1.   A third-party service provider to whom reporting obligations have been outsourced as referred to in Article 19(5) of Regulation (EU) 2022/2554 may use the template set out in Annex I to this Regulation to provide aggregated information about a major ICT-related incident impacting multiple financial entities in one single notification or report, and submit that notification or report to the competent authority on behalf of all impacted financial entities, provided that all of the following conditions are met:

(a)	the major ICT-related incident to be reported originates from or is being caused by a third-party ICT service provider;

(b)	that third-party service provider provides the relevant ICT service to more than one financial entity, or to a group;

(c)	the ICT-related incident is classified as major by each financial entity covered in the aggregated notification or report;

(d)	the major ICT-related incident affects financial entities within a single Member State and the aggregated report relates to financial entities which are supervised by the same competent authority;

(e)	competent authorities have explicitly permitted this type of financial entities to aggregate their reporting.

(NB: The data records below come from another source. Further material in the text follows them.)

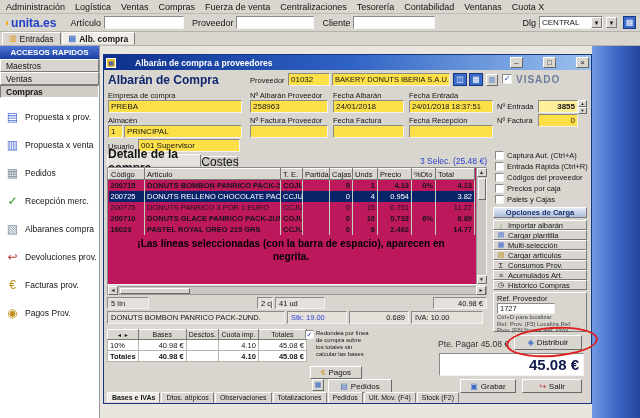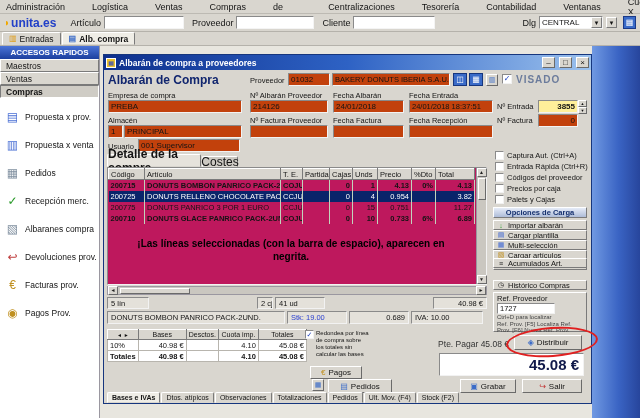--- a/index.html
+++ b/index.html
@@ -6,7 +6,7 @@
 html,body{width:640px;height:418px}
 body{font-family:"Liberation Sans",sans-serif;font-size:9px;color:#141414;background:#e8e6df;position:relative;overflow:hidden}
 
-.menubar{position:absolute;left:0;top:0;width:640px;height:14px;background:#d9d6cf;border-bottom:1px solid #bdbab3;display:flex;align-items:center;gap:27px;padding:0 6px;font-size:9px}
+.menubar{position:absolute;left:0;top:0;width:640px;height:14px;background:#d9d6cf;border-bottom:1px solid #bdbab3;display:flex;align-items:center;gap:10px;padding:0 6px;font-size:9px}
 .toolbar{position:absolute;left:0;top:14px;width:640px;height:18px;background:#d9d6cf;border-bottom:1px solid #b5b2ab;display:flex;align-items:center;padding:0 4px}
 .logo{display:flex;align-items:center;font-weight:bold;font-size:12px;color:#2240c8;margin-right:6px}
 .logo-mark{color:#f0a800;font-size:10px;margin-right:1px}

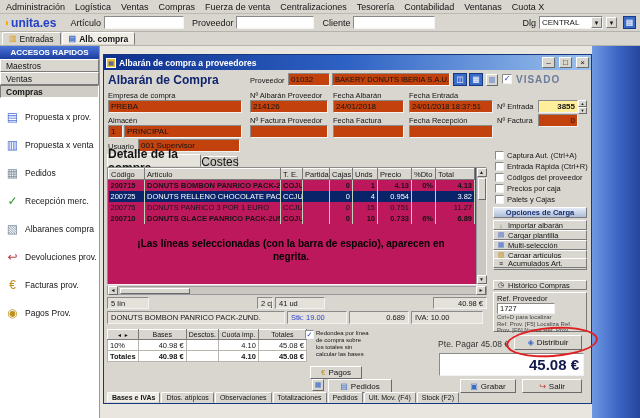--- a/index.html
+++ b/index.html
@@ -32,7 +32,7 @@
 .desktop{position:absolute;left:592px;top:46px;width:48px;height:372px;background:linear-gradient(90deg,#7099e2 0%,#3a64c4 55%,#27459c 100%)}
 
 .window{position:absolute;left:103px;top:54px;width:489px;height:350px;background:#d9d6cf;border:1px solid #16367e}
-.titlebar{height:15px;background:linear-gradient(90deg,#0d2f8c,#2e62c4,#9cc2ee);display:flex;align-items:center;padding:0 2px;gap:3px}
+.titlebar{height:15px;background:linear-gradient(90deg,#0d2f8c,#2e62c4,#9cc2ee);display:flex;align-items:center;padding:0 2px;gap:19px}
 .wicon{width:10px;height:10px;background:#e8c030;border:1px solid #fff;font-size:6px;color:#2240c8;display:flex;align-items:center;justify-content:center;flex:none}
 .wtitle{color:#fff;font-weight:bold;font-size:8.5px;flex:1;white-space:nowrap;overflow:hidden}
 .wb{width:13px;height:11px;background:#d9d6cf;border:1px solid;border-color:#fff #6a6a6a #6a6a6a #fff;font-size:8px;line-height:9px;text-align:center;margin-left:1px;flex:none;cursor:pointer}

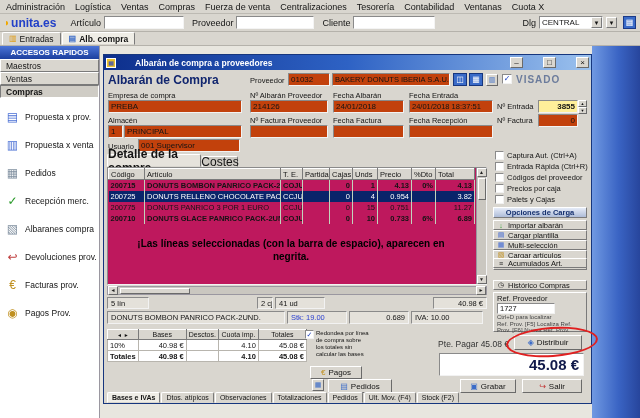--- a/index.html
+++ b/index.html
@@ -38,7 +38,7 @@
 .wb{width:13px;height:11px;background:#d9d6cf;border:1px solid;border-color:#fff #6a6a6a #6a6a6a #fff;font-size:8px;line-height:9px;text-align:center;margin-left:1px;flex:none;cursor:pointer}
 .wbody{position:relative;height:333px}
 .lb{position:absolute;font-size:7.5px;white-space:nowrap}
-.f{position:absolute;height:13px;background:#c2410c;border:1px solid;border-color:#8a8a8a #f2f2f2 #f2f2f2 #8a8a8a;font-size:8px;display:flex;align-items:center;padding:0 2px;white-space:nowrap;overflow:hidden}
+.f{position:absolute;height:13px;background:#fde047;border:1px solid;border-color:#8a8a8a #f2f2f2 #f2f2f2 #8a8a8a;font-size:8px;display:flex;align-items:center;padding:0 2px;white-space:nowrap;overflow:hidden}
 .f.yellow{background:#ffef9a;justify-content:flex-end;font-weight:bold}
 .f.rt{justify-content:flex-end}
 .f.small{font-size:7.5px}

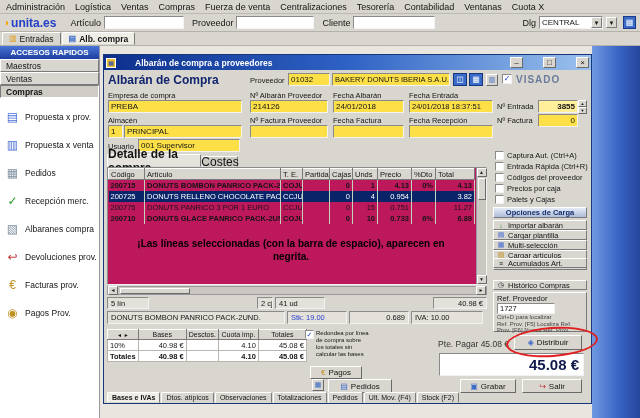--- a/index.html
+++ b/index.html
@@ -218,7 +218,7 @@
     <span class="lb" style="left:229px;top:21px">Fecha Albarán</span>
     <span class="lb" style="left:305px;top:21px">Fecha Entrada</span>
     <div class="f" style="left:4px;top:30px;width:134px">PREBA</div>
-    <div class="f" style="left:146px;top:30px;width:78px">214126</div>
+    <div class="f" style="left:146px;top:30px;width:78px">258963</div>
     <div class="f" style="left:229px;top:30px;width:71px">24/01/2018</div>
     <div class="f small" style="left:305px;top:30px;width:84px">24/01/2018 18:37:51</div>
 

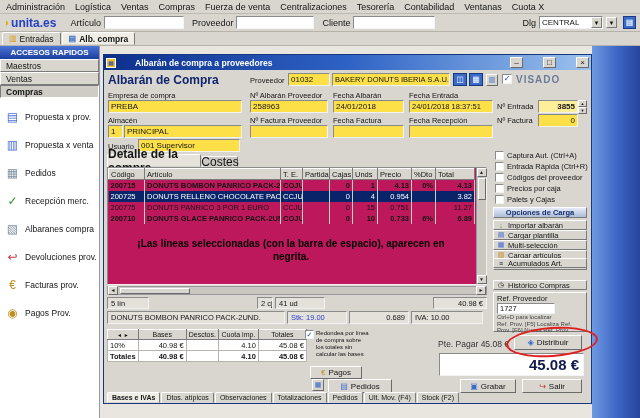--- a/index.html
+++ b/index.html
@@ -246,6 +246,7 @@
 
     <div class="dtab active" style="left:3px;top:84px;width:94px">Detalle de la compra</div>
     <div class="dtab off" style="left:98px;top:86px;width:36px;height:11px">Costes</div>
+    <div class="selinfo" style="left:240px;top:86px;width:143px">3 Selec. (25.48 €)</div>
 
     <div class="gridwrap" style="left:3px;top:97px;width:380px;height:118px">
       <table class="grid">

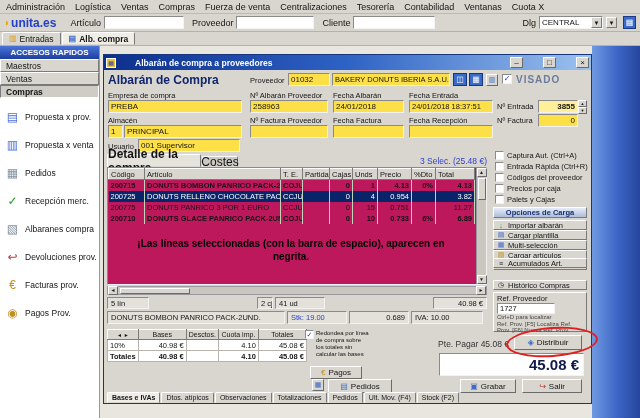--- a/index.html
+++ b/index.html
@@ -307,6 +307,17 @@
             <td class="r">0.733</td>
             <td class="r">6%</td>
             <td class="r">6.89</td>
+          </tr>
+          <tr class="bold">
+            <td>16023</td>
+            <td>PASTEL ROYAL OREO 215 GRS</td>
+            <td>CCJU</td>
+            <td></td>
+            <td class="r">0</td>
+            <td class="r">6</td>
+            <td class="r">2.462</td>
+            <td class="r"></td>
+            <td class="r">14.77</td>
           </tr>
         </tbody>
       </table>

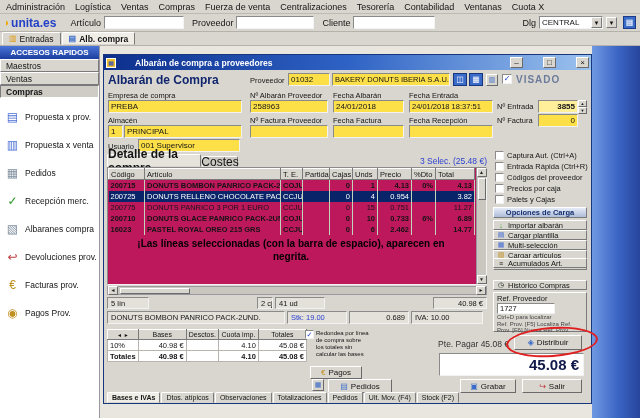--- a/index.html
+++ b/index.html
@@ -394,7 +394,7 @@
         <span class="rp-ico">Σ</span>
         <span>Consumos Prov.</span>
       </div>
-      <div class="rp-btn" style="top:188px">
+      <div class="rp-btn" style="top:200px">
         <span class="rp-ico">≡</span>
         <span>Acumulados Art.</span>
       </div>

2.   Paragraph 1 shall not apply to credit institutions that are considered to be of significant relevance as referred to in Article 2 point (16) of Regulation (EU) No 468/2014 of the European Central Bank (8), operators of trading venues, and central counterparties, which shall only use the template in Annex I to submit major ICT-related incident notifications or reports individually to their competent authority.

3.   Where competent authorities require information on the individual impact of the major ICT-related incident on a single financial entity, upon request of the competent authority, the financial entity shall submit an individual notification or a report on the major ICT-related incident.